6G : la course aux ondes s'emballe, trump à la manoeuvre

Le géant 6G n'est plus un fantasme lointain. Selon les dernières indications de la National Telecommunications and Information Administration (NTIA), l’arrivée de cette nouvelle génération de connectivité pourrait se matérialiser dès 2030. Et l’influence de Donald Trump sur cette course aux ondes est bien plus forte qu’il n’y paraît.

Un spectre 7ghz dominant

Si le 7 GHz semble être le candidat privilégié pour le déploiement du 6G, cette orientation est le fruit d’une réflexion initiée par 5G Americas, qui avait avancé cette hypothèse dès octobre 2024. Les géants de l’équipement réseau, Nokia et Ericsson, ont rapidement confirmé cette recommandation. Il est clair que la stratégie américaine se concentre sur cette bande.
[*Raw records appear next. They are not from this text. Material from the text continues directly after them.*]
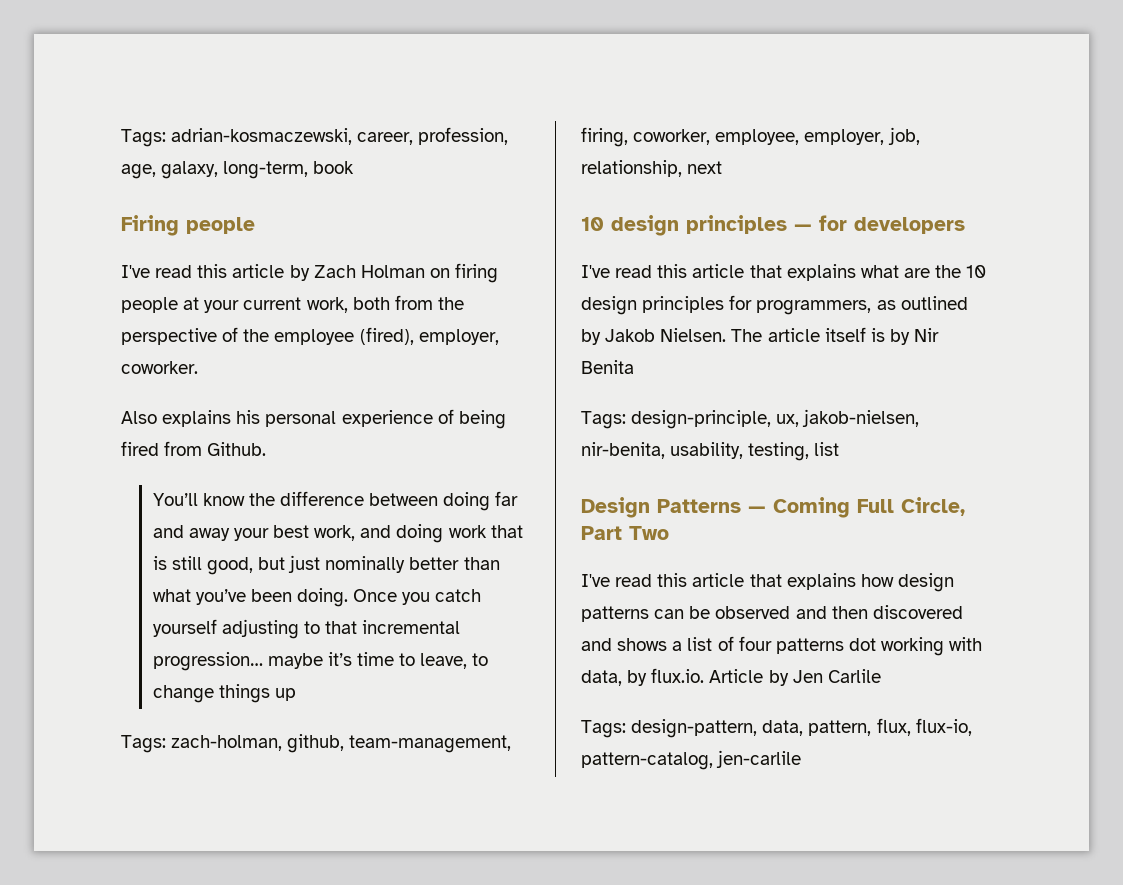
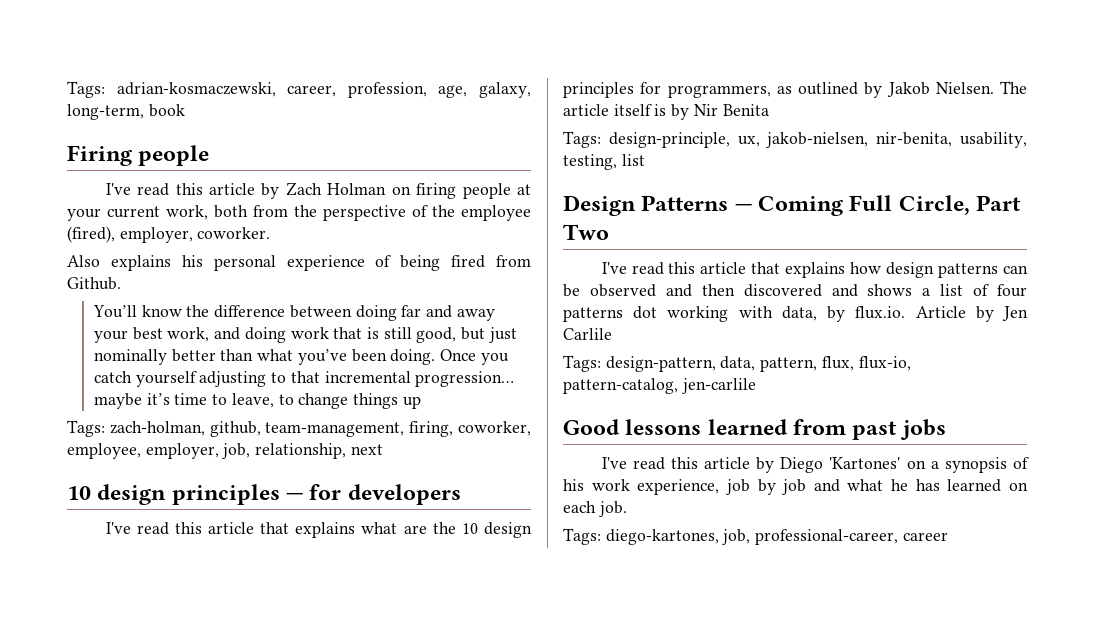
(802, 759) none -> [563,419,946,440] [601,457,1029,473] [563,479,1028,495] [563,501,627,517] [563,528,948,545] // Good lessons learned from past jobs // I've read this article by Diego 'Kartones' on a synopsis of his work experience, job by job and what he has learned on each job. // Tags: diego-kartones, job, professional-career, career

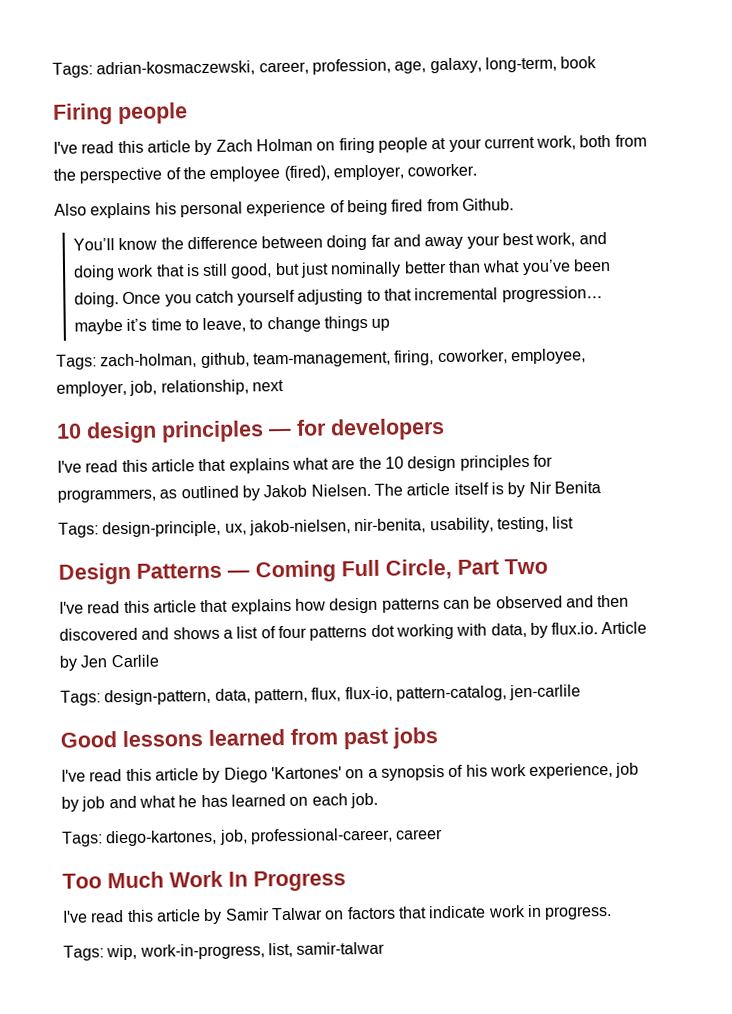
(948, 536) none -> [62,870,346,892] [62,904,613,925] [63,941,386,961] // Too Much Work In Progress // I've read this article by Samir Talwar on factors that indicate work in progress. // Tags: wip, work-in-progress, list, samir-talwar

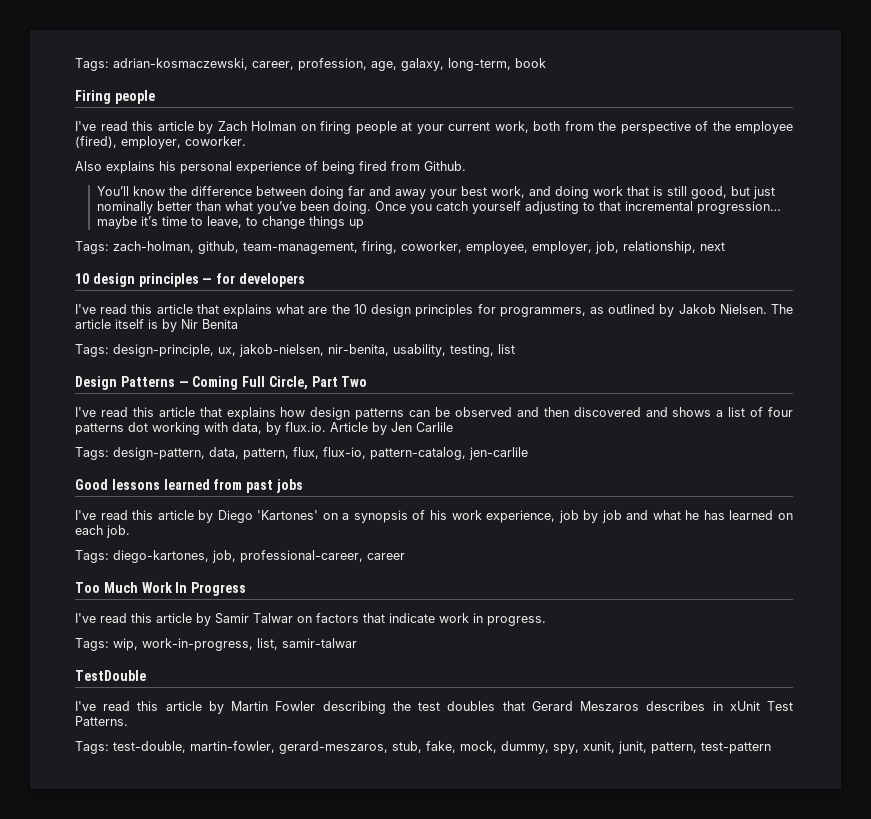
(386, 948) none -> [75,670,146,681] [75,701,794,714] [75,716,128,726] [75,741,771,754] // TestDouble // I've read this article by Martin Fowler describing the test doubles that Gerard Meszaros describes in xUnit Test Patterns. // Tags: test-double, martin-fowler, gerard-meszaros, stub, fake, mock, dummy, spy, xunit, junit, pattern, test-pattern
Le plan trump : une mobilisation sans précédent

Le plan trump : une mobilisation sans précédent

L’administration Trump, via le memorandum “Winning the 6G Race”, a ordonné une analyse approfondie des fréquences basses de la bande 7 GHz (7125 MHz – 7400 MHz) et alloué 600 MHz de spectre en bande 1,3 GHz à 10 GHz pour un usage exclusif. Cette décision, qui pourrait imposer des déplacements de fréquences aux opérateurs gouvernementaux, est un véritable coup de pouce à l'initiative.

Le ntia dévoile ses progrès

Le ntia dévoile ses progrès

Le NTIA, pour faire le point, a lancé un nouveau site web, cartographiant l’avancement des études sur chaque bande envisagée. Le 7 GHz est actuellement en lice pour la tâche numéro huit et neuf, avec une analyse d’interférences en tête. Le 4.4 GHz a déjà franchi trois étapes, tandis que le 2.7 GHz et le 1.6 GHz se rapprochent de la tâche numéro cinq. Des chiffres parlent d’eux-mêmes – et Arielle Roth, directrice générale du NTIA, insiste sur la capacité à “reconfigurer, moderniser et libérer davantage d’espace” dans le spectre.

T-mobile et les waivers fcc

L’expérimentation menée par T-Mobile en 2023, avec l’équipement Nokia dans la bande 7 GHz, illustre l’anticipation des acteurs. Le carrier avait obtenu une dérogation de la FCC pour ces tests, justifiés par le “soutien à l’avancement de futures technologies sans fil”, une formulation qui évoque sans équivoque le 6G. Il est clair que les opérateurs sont prêts à se positionner.

Les ambitions de trump : des smartphones 6g pour 2028

Le souhait présidentiel, exprimé en 2019, de déployer le 6G aux États-Unis “le plus vite possible”, ne semble pas s’être évanoui. Le NTIA vise même à disponibiliser trois nouveaux smartphones compatibles 6G d’ici l’été 2028, pour les Jeux Olympiques de Tokyo. Une ambition audacieuse, mais qui témoigne d’une volonté affirmée.

Un avenir à portée de main, mais pas sans défis

Si le 7 GHz semble être la voie privilégiée, l’exploration d’autres bandes – 4.4 GHz, 2.7 GHz et 1.6 GHz – continue. AT&T et Verizon devront éviter de reproduire les erreurs du passé, en privilégiant la couverture à la simple vitesse. L’avenir du 6G est en marche, et les États-Unis semblent déterminés à prendre la tête de cette course technologique. Le spectre est une guerre, et l’administration Trump s’y emploie avec acharnement.